**Work required**
Find and return every line of the data that contains the word "Google".

**Material for this task**
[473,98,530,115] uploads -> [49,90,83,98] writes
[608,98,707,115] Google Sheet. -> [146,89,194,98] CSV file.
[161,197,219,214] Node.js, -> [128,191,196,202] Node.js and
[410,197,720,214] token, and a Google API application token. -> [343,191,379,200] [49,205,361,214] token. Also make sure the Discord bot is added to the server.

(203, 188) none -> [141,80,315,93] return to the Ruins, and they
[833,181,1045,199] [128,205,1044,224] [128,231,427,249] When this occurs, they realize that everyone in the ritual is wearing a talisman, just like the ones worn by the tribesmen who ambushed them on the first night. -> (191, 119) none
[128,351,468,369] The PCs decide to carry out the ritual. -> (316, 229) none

...

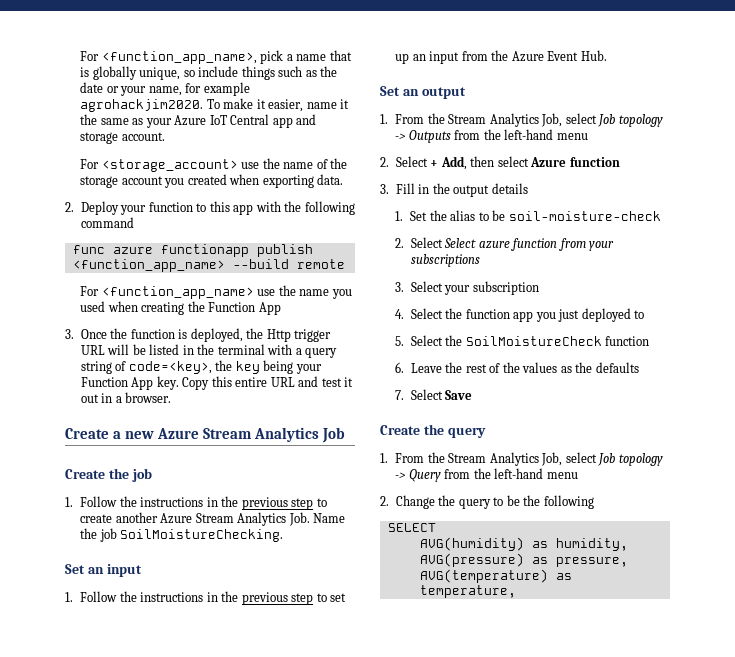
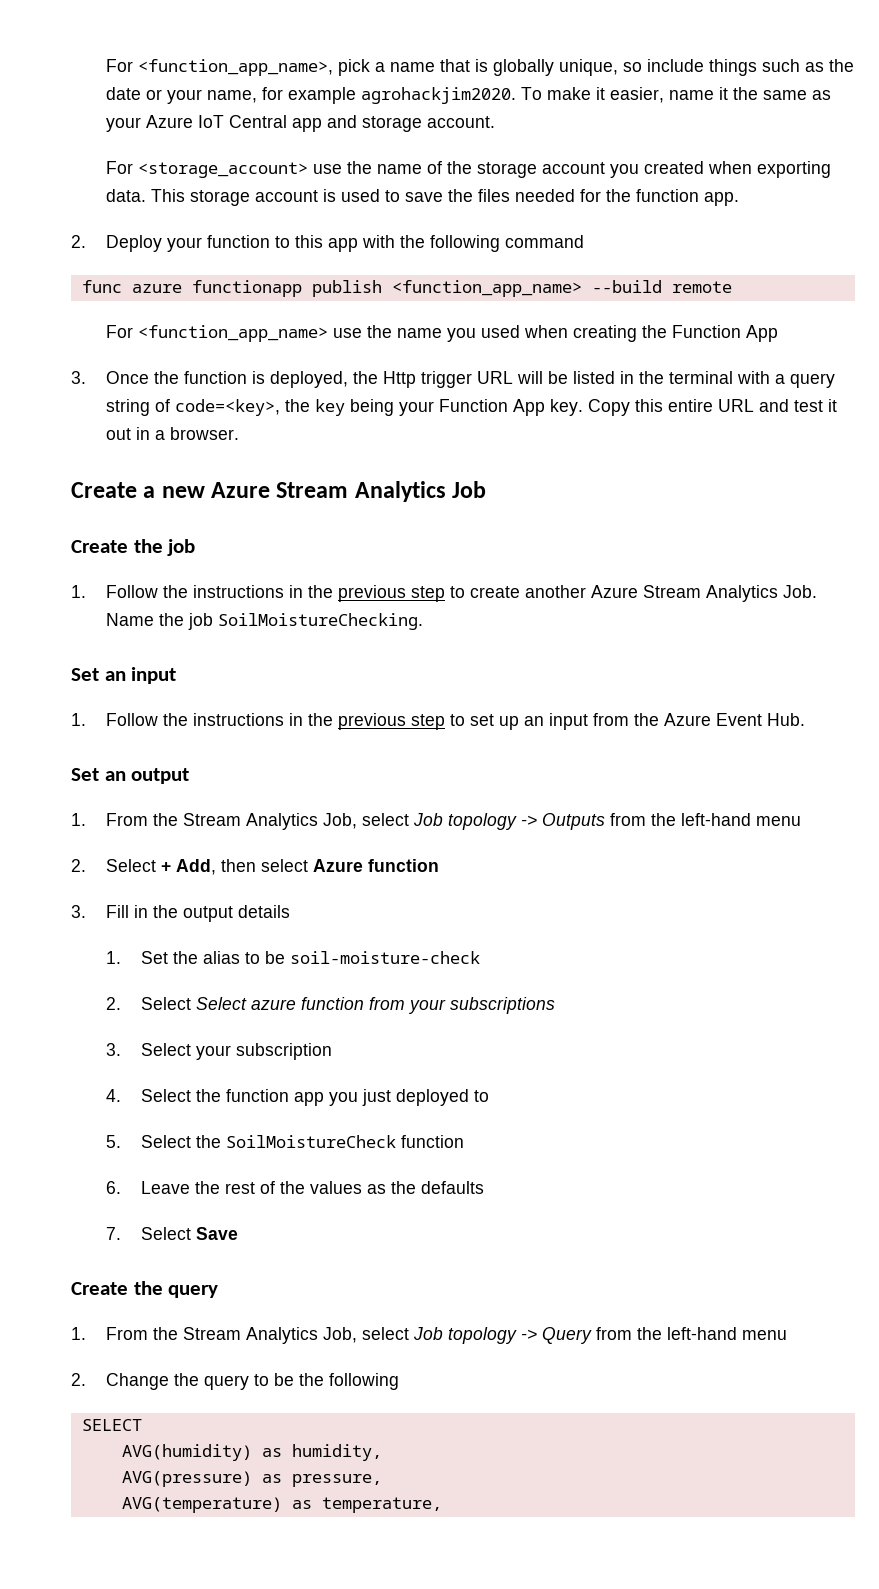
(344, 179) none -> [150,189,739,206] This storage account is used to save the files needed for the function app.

==

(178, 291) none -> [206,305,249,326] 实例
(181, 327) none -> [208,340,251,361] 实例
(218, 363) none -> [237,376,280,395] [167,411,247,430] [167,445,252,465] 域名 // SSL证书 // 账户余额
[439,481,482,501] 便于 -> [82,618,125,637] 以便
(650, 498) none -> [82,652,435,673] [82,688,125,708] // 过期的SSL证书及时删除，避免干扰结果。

**The completed task**
[608,98,707,115] Google Sheet. -> [146,89,194,98] CSV file.
[410,197,720,214] token, and a Google API application token. -> [343,191,379,200] [49,205,361,214] token. Also make sure the Discord bot is added to the server.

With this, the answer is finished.